◆ **What you are asked to do**
Please copy exactly the part of the records below that opens with the line containing "[745,588,771,599] this. ->" and closes with the line containing "available at https://im.koderoot.net/http-bind.", leaving out any pictures.

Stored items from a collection
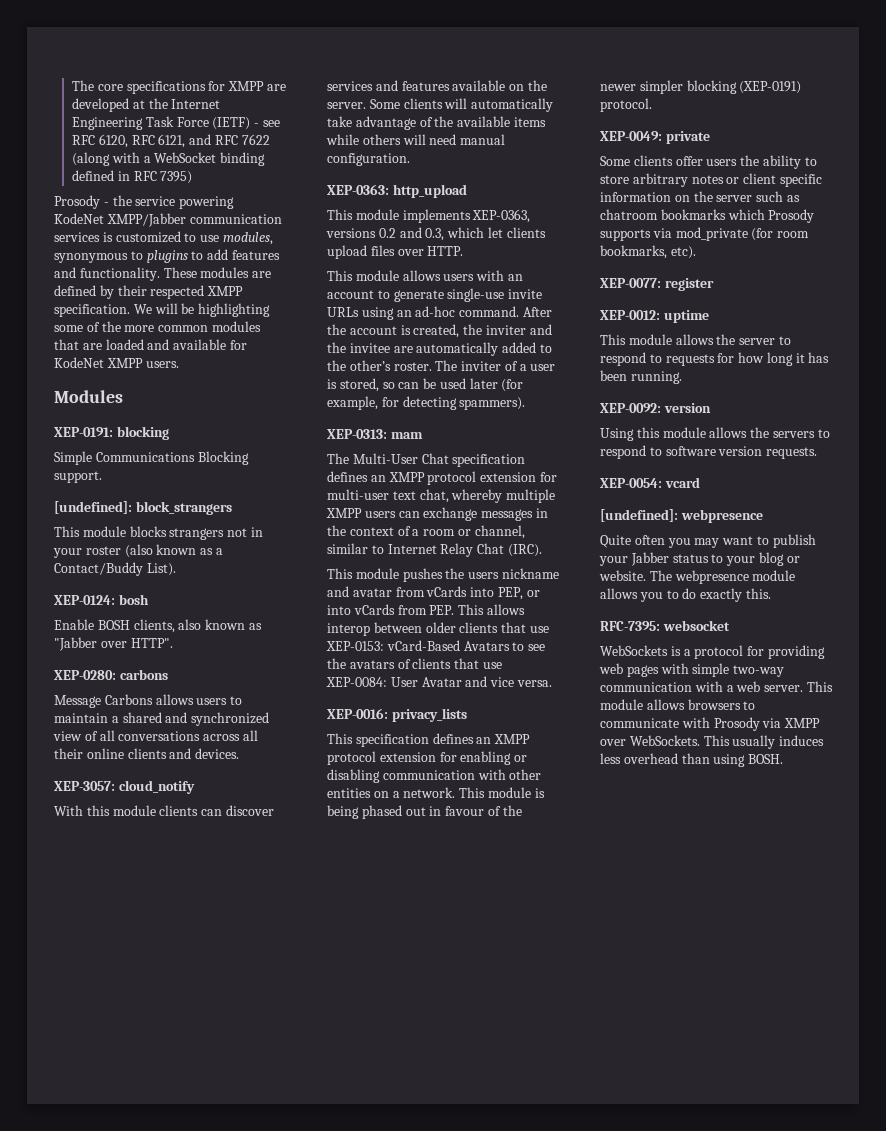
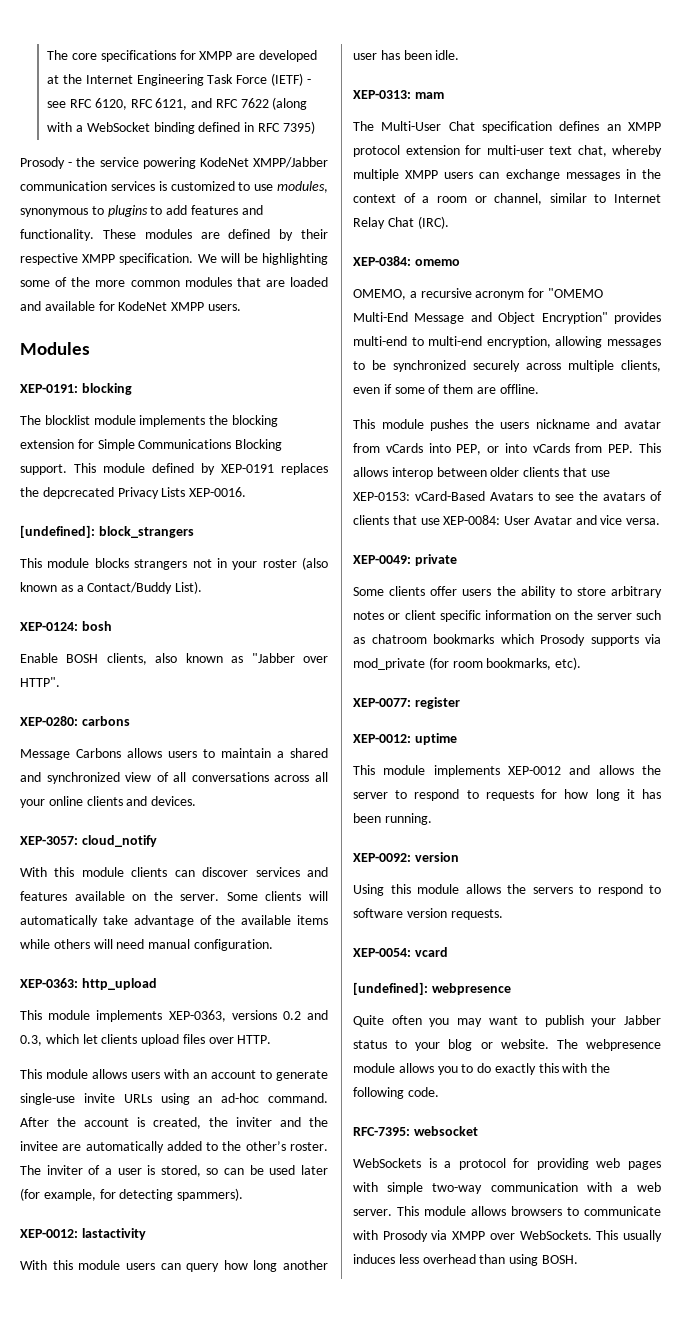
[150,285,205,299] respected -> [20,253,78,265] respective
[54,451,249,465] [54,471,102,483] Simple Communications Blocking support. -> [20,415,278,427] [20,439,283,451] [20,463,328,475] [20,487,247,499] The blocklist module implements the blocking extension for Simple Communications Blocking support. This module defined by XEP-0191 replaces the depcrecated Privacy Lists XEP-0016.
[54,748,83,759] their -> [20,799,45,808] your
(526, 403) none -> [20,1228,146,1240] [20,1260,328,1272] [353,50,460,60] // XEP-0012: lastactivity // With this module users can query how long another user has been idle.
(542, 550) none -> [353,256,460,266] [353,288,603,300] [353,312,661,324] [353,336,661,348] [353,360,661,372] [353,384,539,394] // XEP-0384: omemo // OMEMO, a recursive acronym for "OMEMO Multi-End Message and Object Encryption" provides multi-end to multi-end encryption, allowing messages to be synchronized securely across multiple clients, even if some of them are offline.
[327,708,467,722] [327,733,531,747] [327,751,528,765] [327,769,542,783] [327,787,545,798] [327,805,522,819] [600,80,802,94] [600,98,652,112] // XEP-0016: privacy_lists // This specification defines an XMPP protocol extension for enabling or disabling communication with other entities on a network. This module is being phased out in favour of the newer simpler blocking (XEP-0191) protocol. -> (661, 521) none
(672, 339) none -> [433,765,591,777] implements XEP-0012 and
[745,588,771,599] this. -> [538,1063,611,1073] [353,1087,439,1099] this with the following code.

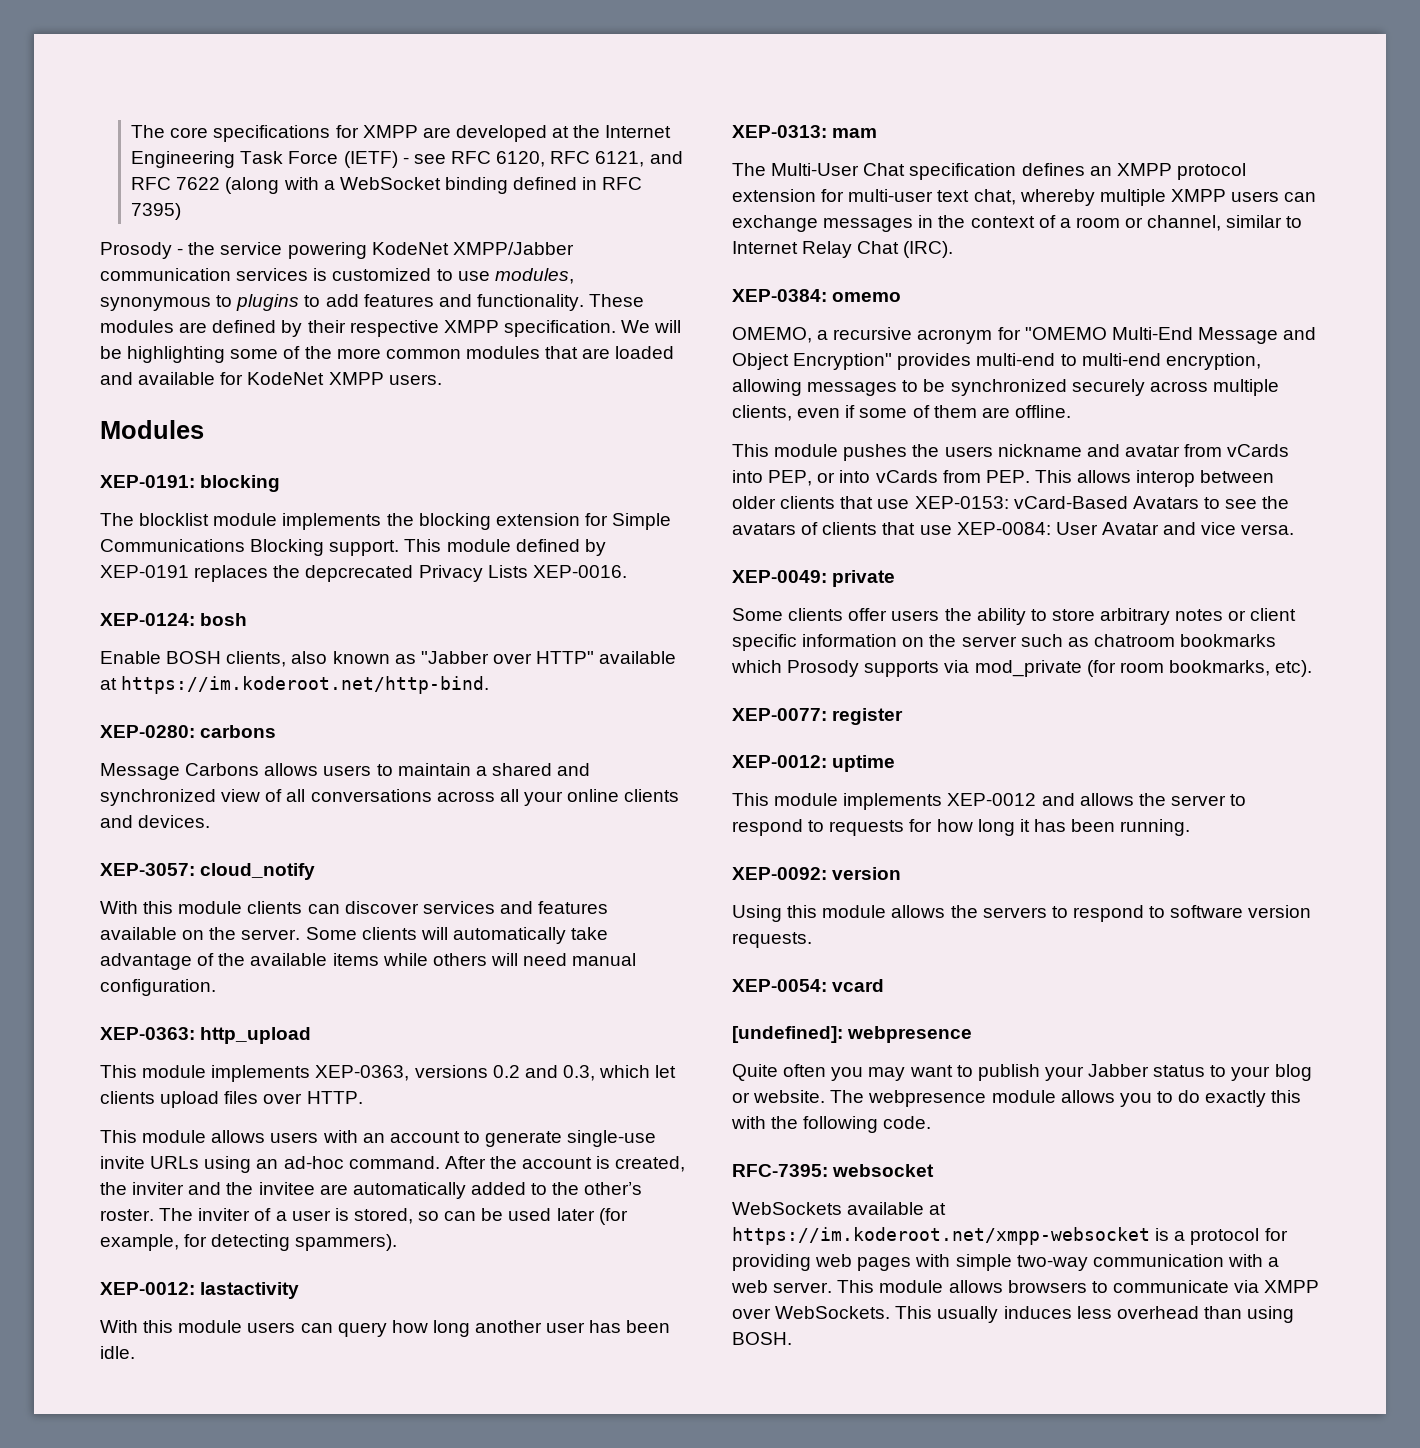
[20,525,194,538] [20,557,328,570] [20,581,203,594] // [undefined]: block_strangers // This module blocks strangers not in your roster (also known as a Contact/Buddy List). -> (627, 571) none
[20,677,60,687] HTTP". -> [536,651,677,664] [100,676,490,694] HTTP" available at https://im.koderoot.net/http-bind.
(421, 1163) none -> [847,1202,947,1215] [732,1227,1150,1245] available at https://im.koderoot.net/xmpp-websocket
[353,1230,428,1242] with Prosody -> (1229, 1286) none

◆ **Written solution**
[745,588,771,599] this. -> [538,1063,611,1073] [353,1087,439,1099] this with the following code.

[20,525,194,538] [20,557,328,570] [20,581,203,594] // [undefined]: block_strangers // This module blocks strangers not in your roster (also known as a Contact/Buddy List). -> (627, 571) none
[20,677,60,687] HTTP". -> [536,651,677,664] [100,676,490,694] HTTP" available at https://im.koderoot.net/http-bind.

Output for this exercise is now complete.